For the JHU humanoid capstone, tokenizer choice is indirect but non-trivial: if you fine-tune SmolVLA or GR00T N1.5 on task-description strings (verbal instructions like 'pick up the red cup and place it on the tray'), the instruction token count determines how much of the context window is consumed by the instruction versus the action history. A tokenizer that splits 'pick up' into three tokens instead of two wastes context budget at every inference step.
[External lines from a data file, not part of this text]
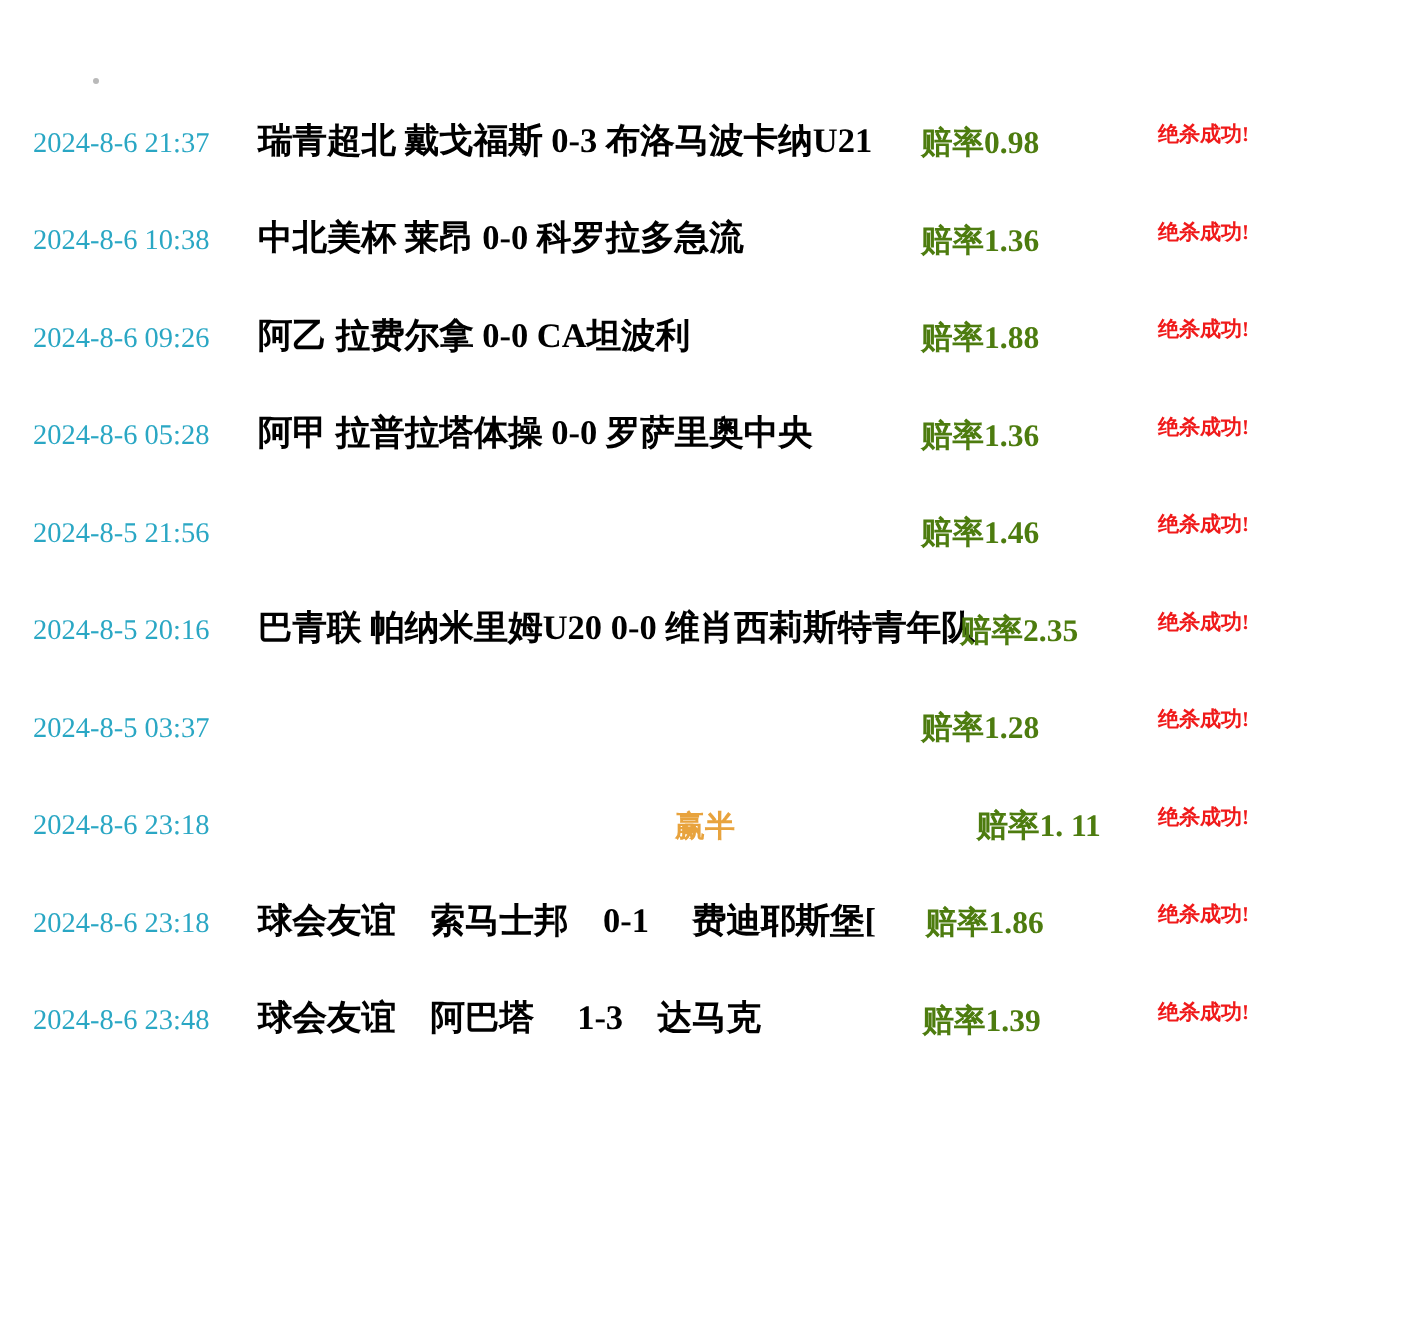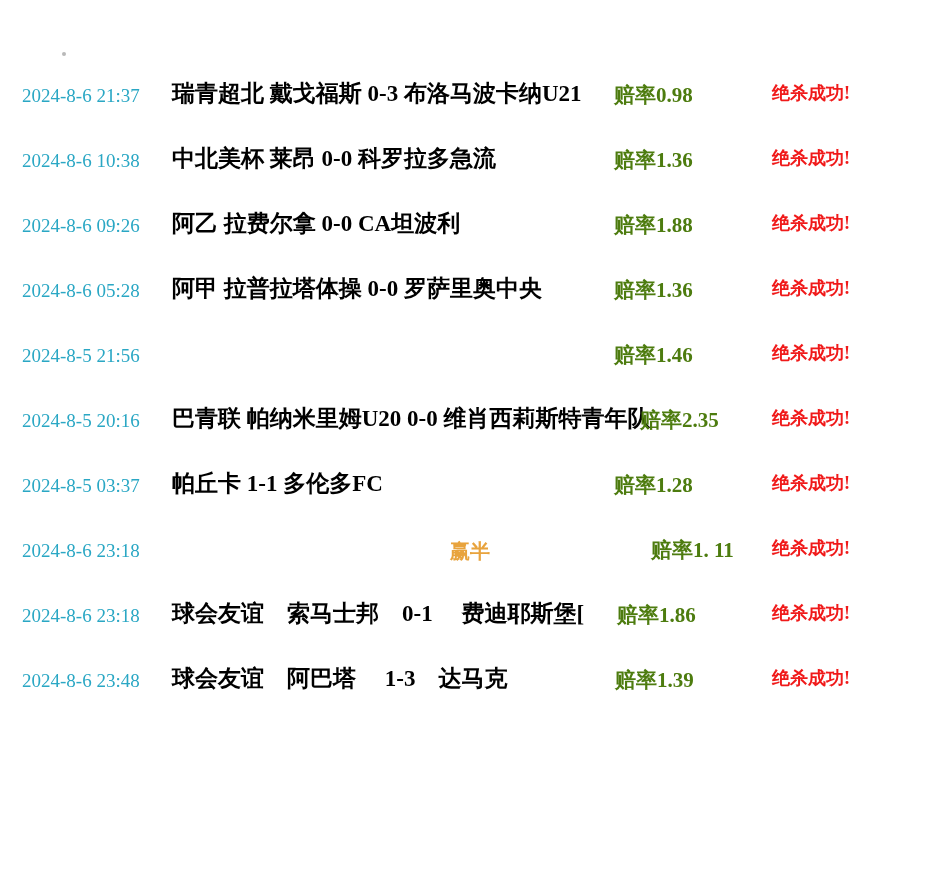--- a/index.html
+++ b/index.html
@@ -82,7 +82,7 @@
     left: 772px;
     top: 14px;
     color: #f01a1a;
-    font-size: 18px;
+    font-size: 14px;
     font-weight: 700;
     font-family: "Liberation Serif", "DejaVu Serif", serif;
   }

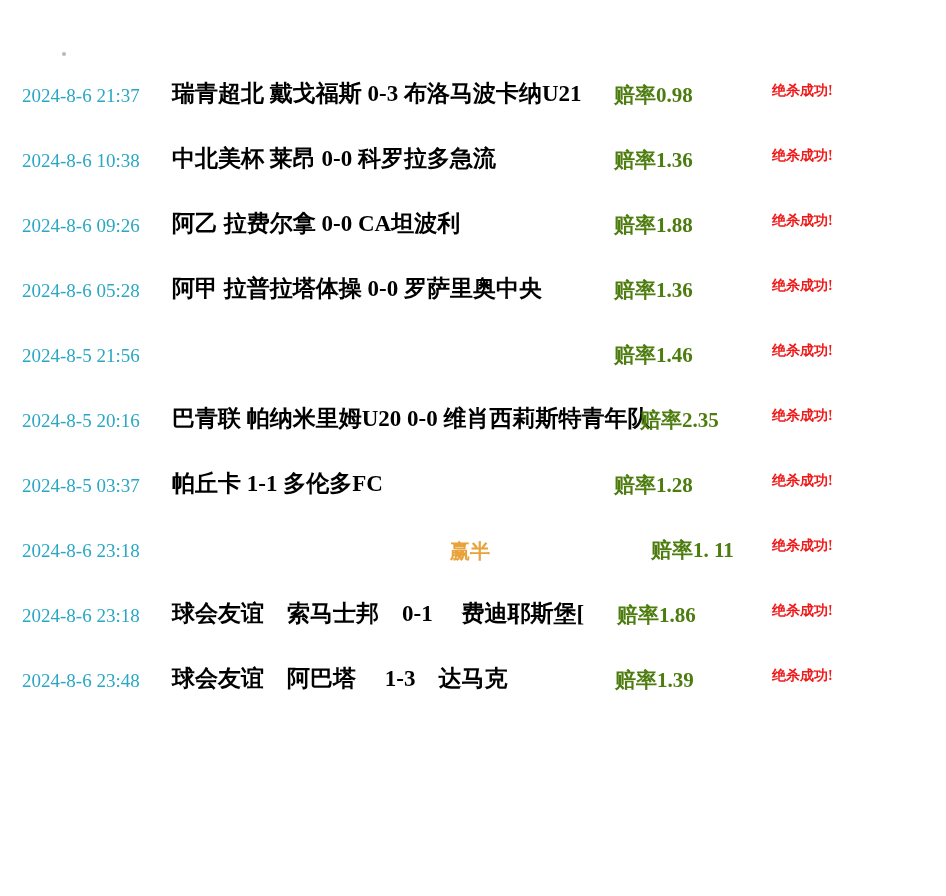--- a/index.html
+++ b/index.html
@@ -136,7 +136,6 @@
       </div>
       <div class="row r6">
         <div class="cell c-date">2024-8-5 03:37</div>
-        <div class="cell c-match">帕丘卡 1-1 多伦多FC</div>
         <div class="cell c-odds">赔率1.28</div>
         <div class="cell c-result">绝杀成功!</div>
       </div>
SentencePiece and Unigram — the alternative family
SentencePiece (Kudo and Richardson, arXiv:1808.06226, August 2018) is a library that implements both BPE and Unigram tokenization directly on raw Unicode text without pre-tokenization. It is the implementation used in T5, ALBERT, and mT5. Unigram language model tokenization (Kudo, arXiv:1804.10959, April 2018) takes the opposite approach from BPE: start with a large vocabulary and prune tokens that reduce the language model likelihood the least. The result is a tokenizer that is probabilistically interpretable — each tokenization has an associated score — and supports subword regularization during training (sampling different valid tokenizations of the same word to improve robustness).
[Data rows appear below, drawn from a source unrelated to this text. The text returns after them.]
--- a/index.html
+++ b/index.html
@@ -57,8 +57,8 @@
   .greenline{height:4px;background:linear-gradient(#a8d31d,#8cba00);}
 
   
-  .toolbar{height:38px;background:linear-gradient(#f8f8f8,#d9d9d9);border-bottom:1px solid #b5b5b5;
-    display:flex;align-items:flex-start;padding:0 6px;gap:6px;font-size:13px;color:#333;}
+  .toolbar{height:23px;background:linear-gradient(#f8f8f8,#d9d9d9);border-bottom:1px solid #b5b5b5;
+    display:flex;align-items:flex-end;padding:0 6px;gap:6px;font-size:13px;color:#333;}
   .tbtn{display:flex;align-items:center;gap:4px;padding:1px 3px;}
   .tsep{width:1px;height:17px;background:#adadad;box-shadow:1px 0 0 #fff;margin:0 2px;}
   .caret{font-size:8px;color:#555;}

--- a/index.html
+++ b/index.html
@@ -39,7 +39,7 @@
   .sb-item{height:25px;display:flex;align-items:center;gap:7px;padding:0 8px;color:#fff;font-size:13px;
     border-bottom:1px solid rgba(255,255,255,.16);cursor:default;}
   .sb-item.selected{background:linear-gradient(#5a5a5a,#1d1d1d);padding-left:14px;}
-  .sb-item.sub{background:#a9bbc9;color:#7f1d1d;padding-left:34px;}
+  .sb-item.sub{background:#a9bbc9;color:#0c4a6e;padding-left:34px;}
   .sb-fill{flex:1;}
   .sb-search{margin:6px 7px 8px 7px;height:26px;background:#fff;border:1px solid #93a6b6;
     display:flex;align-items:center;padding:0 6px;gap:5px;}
For production LLM work in 2025, BPE via tiktoken or the HuggingFace tokenizers library is the dominant choice. Unigram remains relevant for multilingual NLP tasks where subword regularization matters, and for any workflow that uses T5-family models as components. For DealLens, the relevant question is: what tokenizer does the base model you are fine-tuning use? The answer determines your chunking strategy, context budget calculation, and how you handle non-English deal memo passages.
The tokenizer is fixed at training time and cannot be changed at fine-tuning time without retraining the embedding table. If the base model's tokenizer handles your domain poorly (e.g., financial abbreviations, chemical names, Chinese text), the fix is either training from scratch or accepting the overhead of embedding surgery.